Since about 1995 I have been lucky enough to conduct anthropological research in an industrial setting, specifically among firms in the computing industry. First at Microsoft, but through most of my career at Intel Corporation, I have led or been part of teams charged with understanding people in their natural environments of daily life, particularly in terms of the role and potential of new technologies in such environments. I consider myself fortunate not just because I am aware how competitive and challenging it is for anthropologists to find gainful employment at a sustainable wage, but also because it is very rewarding to do anthropology through the lens of technology.

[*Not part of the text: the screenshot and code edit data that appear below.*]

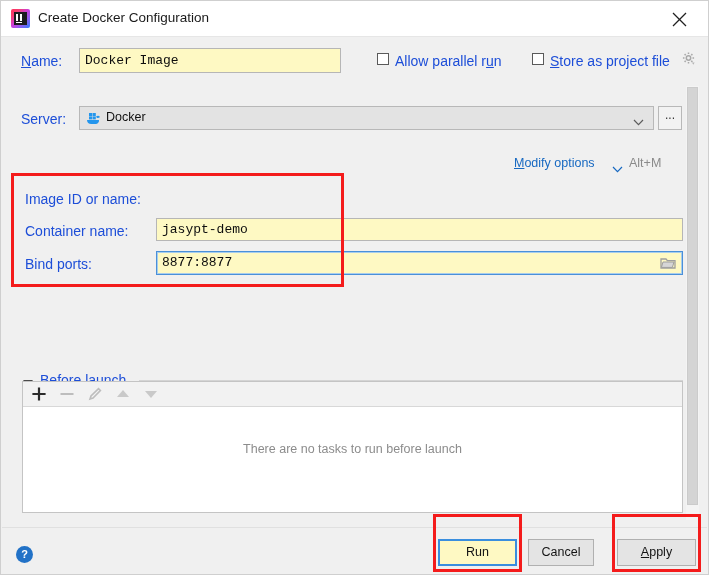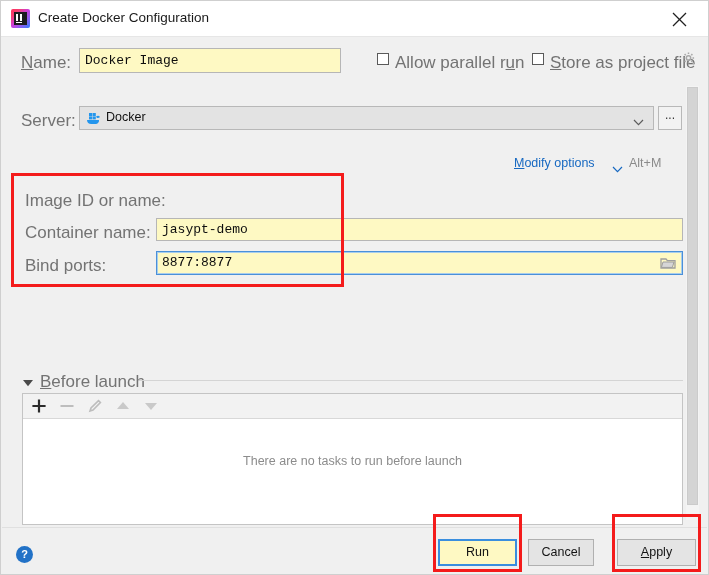--- a/index.html
+++ b/index.html
@@ -75,8 +75,8 @@
   
   .lbl {
     position: absolute;
-    font-size: 17px;
-    color: #737373;
+    font-size: 14px;
+    color: #1d4ed8;
     white-space: nowrap;
   }
   .mn { text-decoration: underline; text-underline-offset: 1px; }

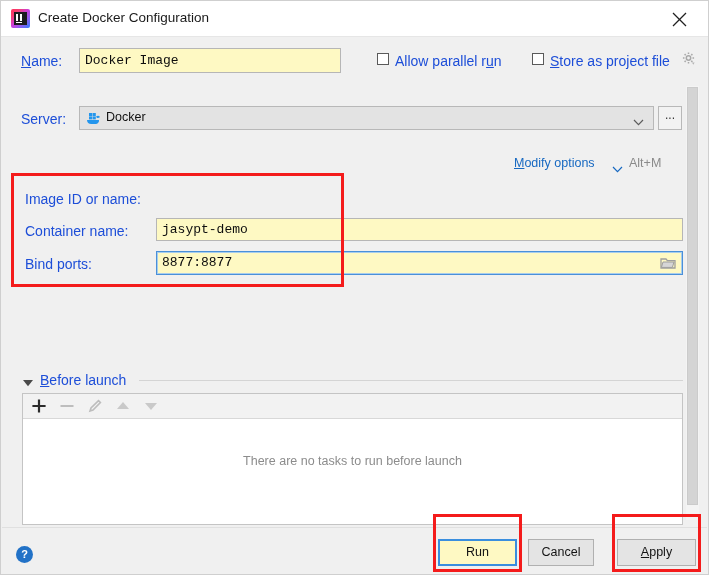--- a/index.html
+++ b/index.html
@@ -173,7 +173,7 @@
     width: 544px; height: 1px; background: #d4d4d4;
   }
   #bl-panel {
-    position: absolute; left: 21px; top: 392px;
+    position: absolute; left: 21px; top: 380px;
     width: 661px; height: 132px;
     box-sizing: border-box;
     border: 1px solid #c4c4c4;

New computing and communications technologies have proliferated on a scale and at a pace that many of us would never have guessed even a decade ago. There are over four billion mobile phone subscriptions worldwide. Radically new types of services – from e-government India to M-Pesa mobile financial services in Africa – have become part of the lived experiences of people from what were once considered some of the most remote and underdeveloped communities. New computing and communications technologies have been implicated in the Arab Spring, the rapidly expanding middle class in India and China, the rise of Global Cities, and the 2008 collapse of the U.S. Economy and its aftermath of discontent. Given the centrality that both communication and ways of representing knowledge play in the creation and propagation of culture, and the role of technology in these endeavors, I am always mildly astonished that more of my academic colleagues do not take more of an interest in such a resource.

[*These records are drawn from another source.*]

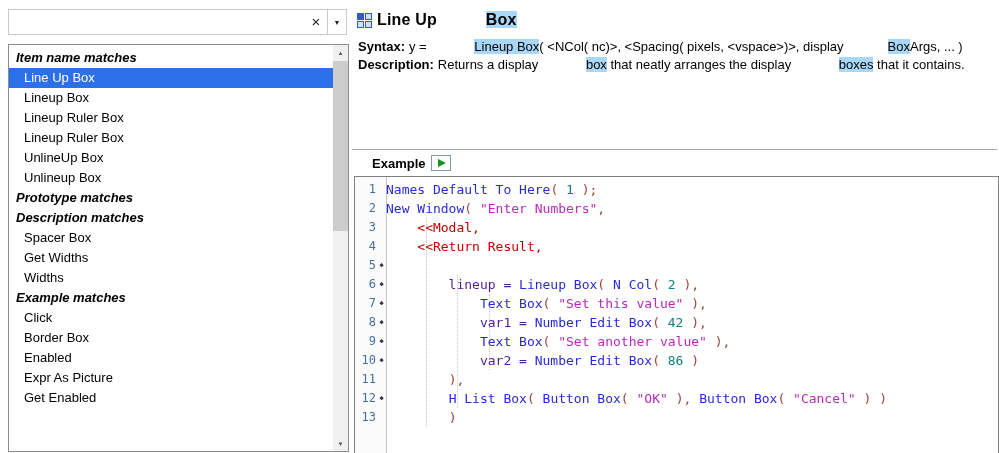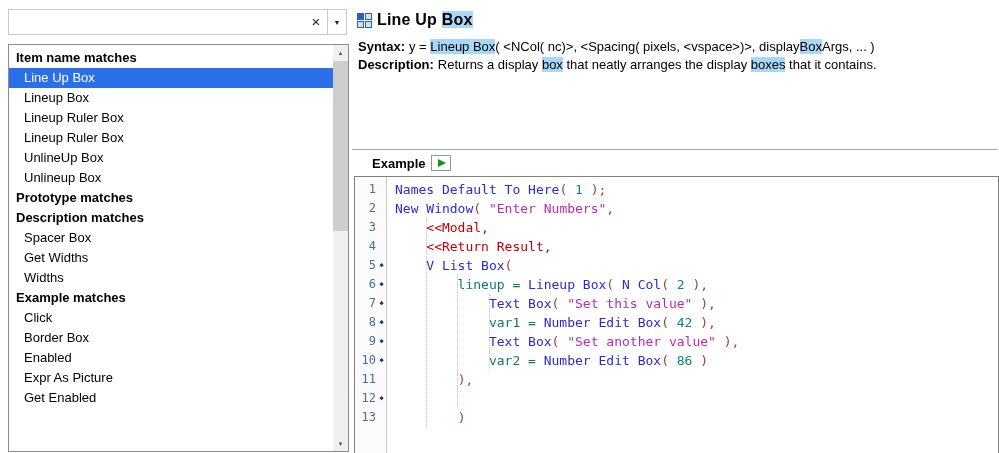--- a/index.html
+++ b/index.html
@@ -34,7 +34,7 @@
   .detail{position:absolute;left:352px;top:0;width:647px;height:453px;}
   .title-row{position:absolute;left:5px;top:11px;display:flex;align-items:center;gap:5px;}
   .title{font-size:16px;font-weight:700;letter-spacing:0.2px;}
-  .hl{background:var(--match_highlight,#a9d7f7);}
+  .hl{background:var(--match_highlight,#a9d7f7);margin-left:44px;}
   .meta-line{position:absolute;left:6px;white-space:nowrap;}
   .meta-line b{margin-right:4px;}
   .syntax{top:39px;}

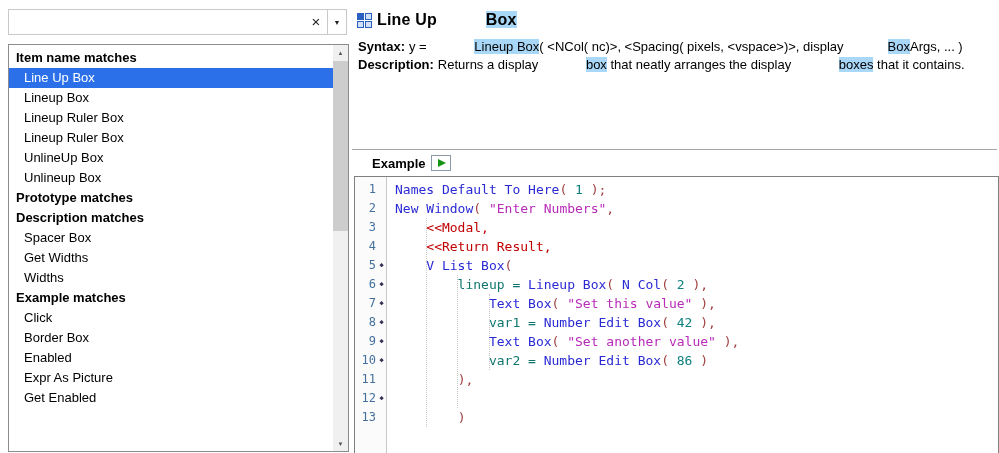--- a/index.html
+++ b/index.html
@@ -19,7 +19,7 @@
            border:1px solid var(--panel_border,#8c8c8c);background:#fff;box-sizing:content-box;overflow:hidden;}
   .list-content{position:absolute;left:0;top:0;right:15px;bottom:0;padding-top:3px;overflow:hidden;}
   .list-row{height:20px;line-height:20px;white-space:nowrap;overflow:hidden;}
-  .list-header{font-weight:700;padding-left:7px;}
+  .list-header{font-weight:700;padding-left:7px;font-style:italic;}
   .list-item{padding-left:15px;}
   .list-item.selected{background:var(--selection,#2b70e8);color:#fff;}
 

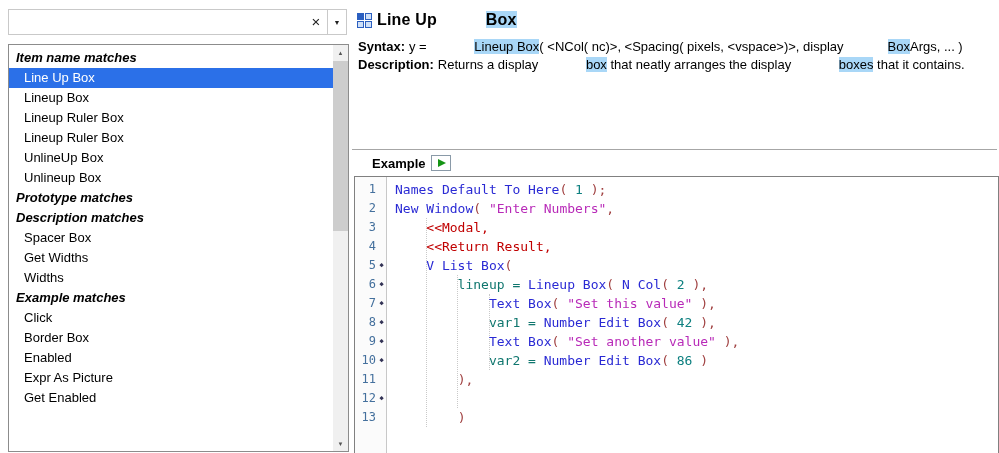--- a/index.html
+++ b/index.html
@@ -64,7 +64,7 @@
   .ln{flex:0 0 31px;width:31px;display:flex;align-items:center;}
   .ln .num{flex:1;text-align:right;color:var(--gutter_number,#44709d);font-size:12px;padding-right:1px;}
   .ln .mark{width:9px;font-size:7px;color:#333355;text-align:center;}
-  .lc{white-space:pre;padding-left:9px;}
+  .lc{white-space:pre;}
   .tk-fn{color:var(--code_fn,#2a2ad4);}
   .tk-str{color:var(--code_str,#b82ab8);}
   .tk-num{color:var(--code_num,#0e8080);}

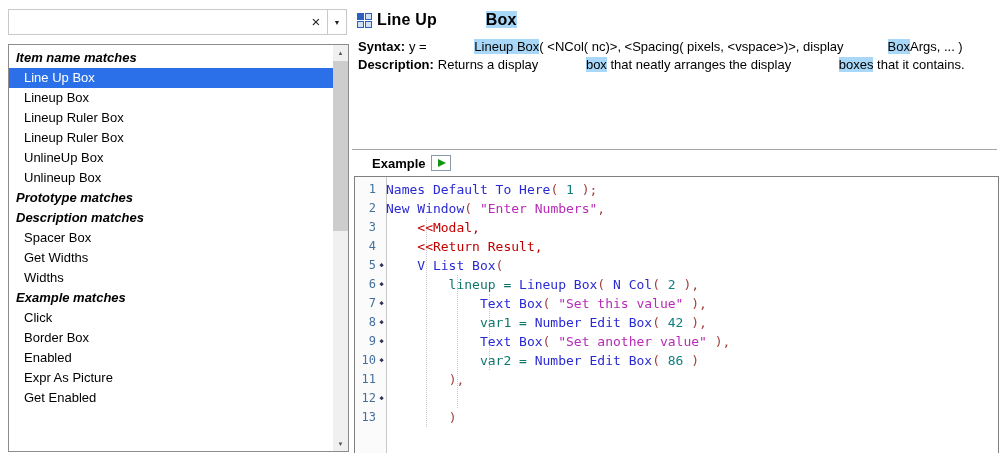--- a/index.html
+++ b/index.html
@@ -182,7 +182,6 @@
               <span class="num">5</span>
               <span class="mark">◆</span>
             </div>
-            <div class="lc"><span class="tk-id">    </span><span class="tk-fn">V List Box</span><span class="tk-pn">(</span></div>
           </div>
           <div class="crow">
             <div class="ln">

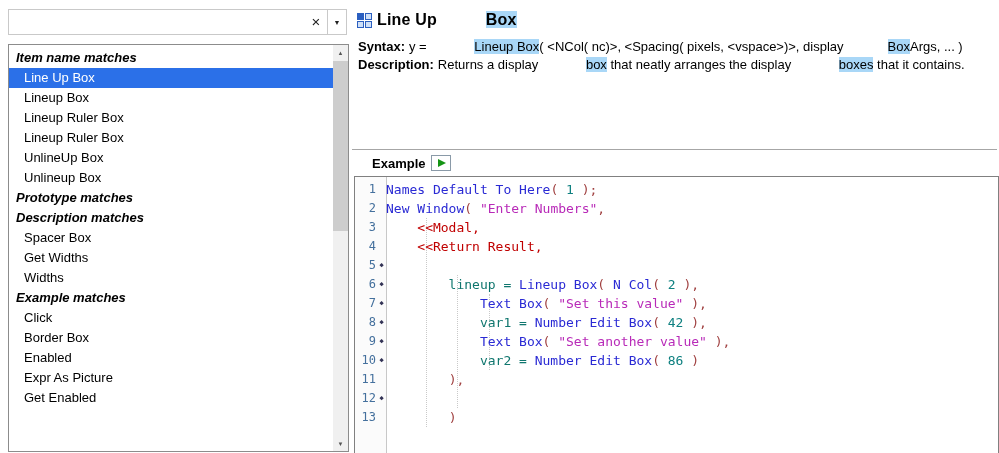--- a/index.html
+++ b/index.html
@@ -70,7 +70,7 @@
   .tk-num{color:var(--code_num,#0e8080);}
   .tk-msg{color:var(--code_msg,#c00000);}
   .tk-pn{color:var(--code_punct,#a04040);}
-  .tk-id{color:#0f766e;}
+  .tk-id{color:#4c1d95;}
   .guide{position:absolute;width:0;border-left:1px dotted #c9c9c9;}
 </style>
 </head>

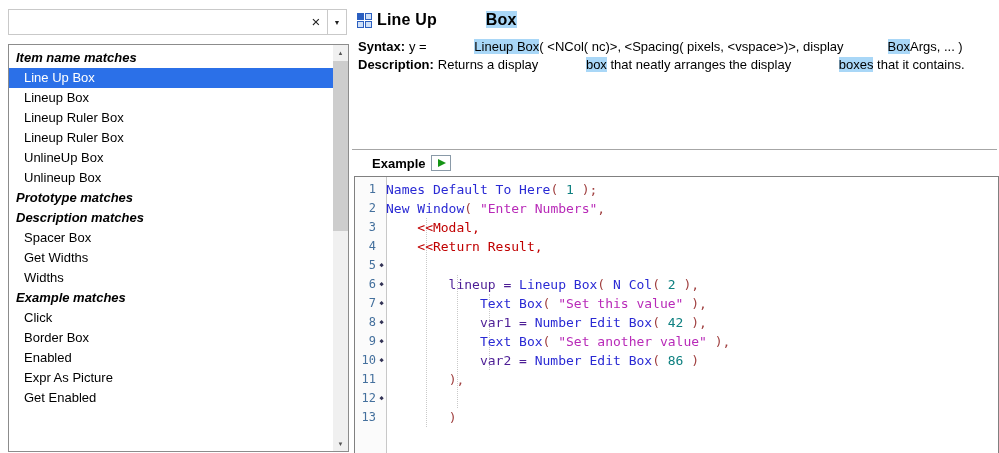--- a/index.html
+++ b/index.html
@@ -230,6 +230,7 @@
               <span class="num">12</span>
               <span class="mark">◆</span>
             </div>
+            <div class="lc"><span class="tk-id">        </span><span class="tk-fn">H List Box</span><span class="tk-pn">( </span><span class="tk-fn">Button Box</span><span class="tk-pn">( </span><span class="tk-str">"OK"</span><span class="tk-pn"> ), </span><span class="tk-fn">Button Box</span><span class="tk-pn">( </span><span class="tk-str">"Cancel"</span><span class="tk-pn"> ) )</span></div>
           </div>
           <div class="crow">
             <div class="ln">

For those of us doing this kind of work in the tech industry, I would say our understanding of our work, and our purpose, has evolved over the past decade and a half. Ethnographic research was taken up by technology firms in the 1990s at a sort of junction among human-factors engineering, design, research in computer-based collaboration, and the rise of a few high-profile consultancies that explored the relationship between culture and branding. Corporations, especially those in the fast-moving world of high-tech, are obsessed with “innovation.” There are thousands of books in print on the topic (evidence that nobody has figured it out yet). Ethnographic methods gained cachet in the industry as a tool for driving innovation on the basis of genuine human needs and desires, as observed and documented in the midst of fieldwork. “Ethnography” was thus quickly appropriated even by non-anthropologists as the task of doing “user research”, a sort of in situ market research that emphasizes an ethos of consumerism.

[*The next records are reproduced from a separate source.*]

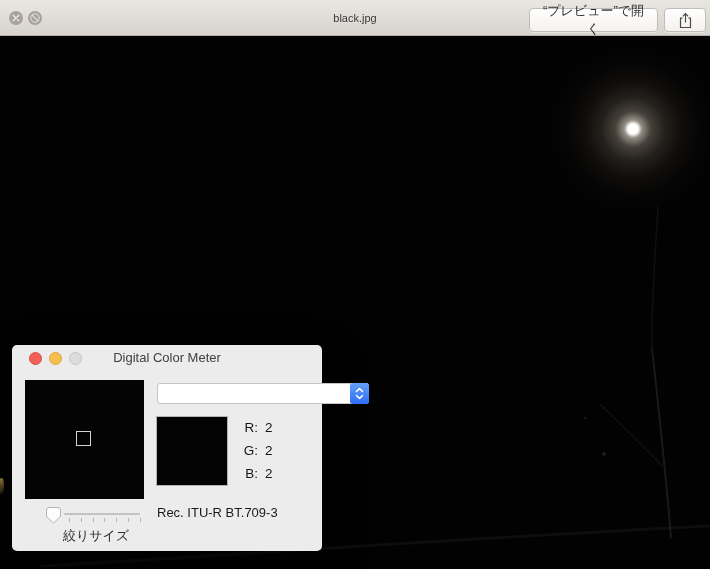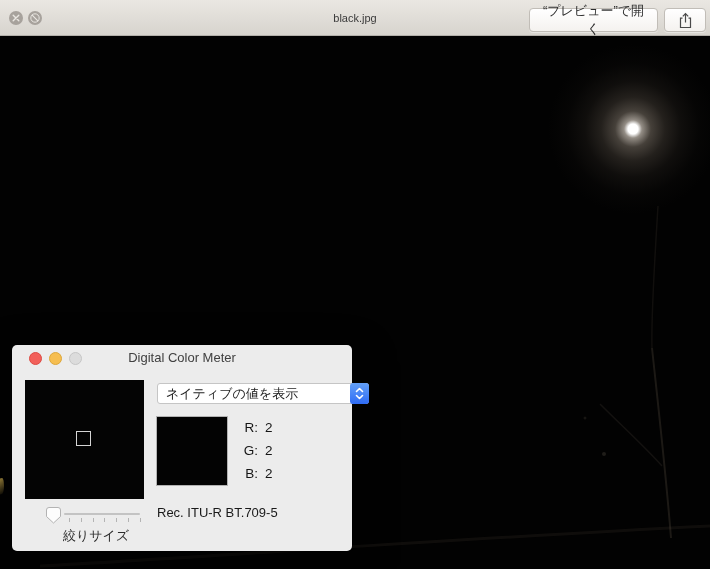--- a/index.html
+++ b/index.html
@@ -53,7 +53,7 @@
   }
   
   .dcm-window{
-    position:absolute;left:12px;top:345px;width:340px;height:206px;
+    position:absolute;left:12px;top:345px;width:310px;height:206px;
     background:#ececec;border-radius:5px;
     box-shadow:0 16px 40px rgba(0,0,0,.6),0 0 1px rgba(0,0,0,.45);
   }

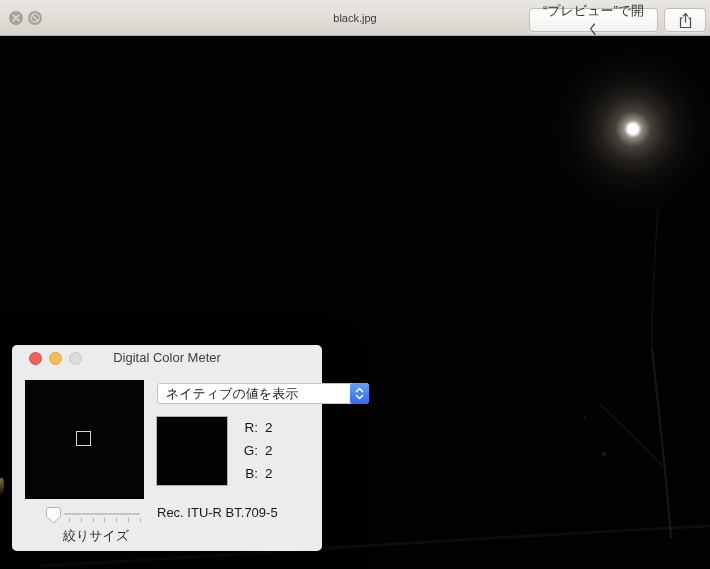--- a/index.html
+++ b/index.html
@@ -158,7 +158,6 @@
   <div class="slider-label">絞りサイズ</div>
 
   <div class="popup">
-    <span>ネイティブの値を表示</span>
     <span class="popup-stepper">
       <svg width="9" height="13" viewBox="0 0 9 13">
         <path d="M1.5 4.5 L4.5 1.5 L7.5 4.5" fill="none" stroke="#ffffff" stroke-width="1.6" stroke-linecap="round" stroke-linejoin="round"></path>

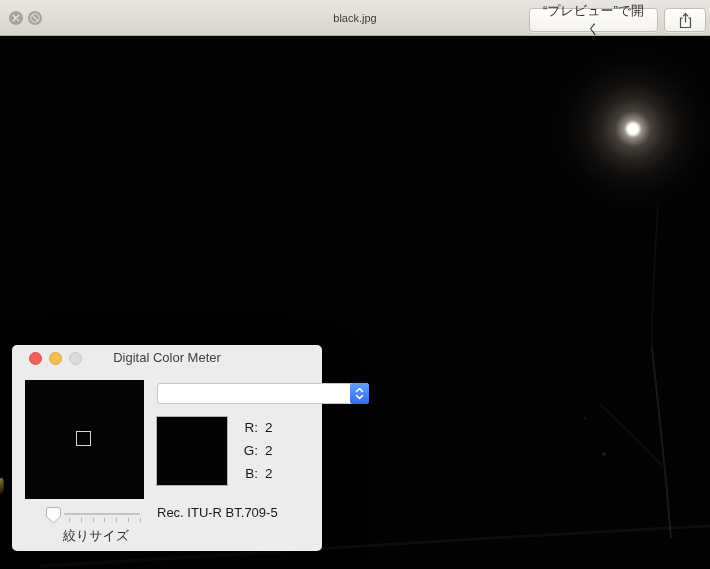--- a/index.html
+++ b/index.html
@@ -183,7 +183,7 @@
     </div>
   </div>
 
-  <div class="colorspace">Rec. ITU-R BT.709-5</div>
+  <div class="colorspace">Rec. ITU-R BT.709-3</div>
 </div>
 
 </body></html>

This is not meant to denigrate such work. There is without a doubt real value to be had from better understanding “the end user.” A number of product development organizations have benefited from more thoroughly understanding how their products might fit into the lives of people, how they might actually be used, what the impediments may be, etc. But over the past decade some of us have recognized that there is a much deeper level at which anthropology can contribute to industry, beginning with a problematizing of the concept of the consumer. Anthropology, which stipulates a genuinely systemic perspective, can provide to our industry the opportunity to see the world in terms of organized complexity. People are far more than consumers, they are participants in extended systems wherein value is created, challenged, taken up, exchanged and otherwise bandied about. More than ever, our tools are implicated in these networks of participation. We can help our colleagues to understand how such systems form, and how they arise from – but also constrain – the actions of their participants. The better we understand such systems, the wiser our response might be when it comes to innovation – at least that is our hope.
One of the primary challenges is doing this translation. That is, helping our colleagues not only understand such concepts, see them at play in the world, but to collaboratively interpret what they mean for the business. In that regard, our job is perhaps not so different than what anthropologists have been doing in a number of settings for many years: taking on the role of advocate, interpreter and facilitator of more careful consideration.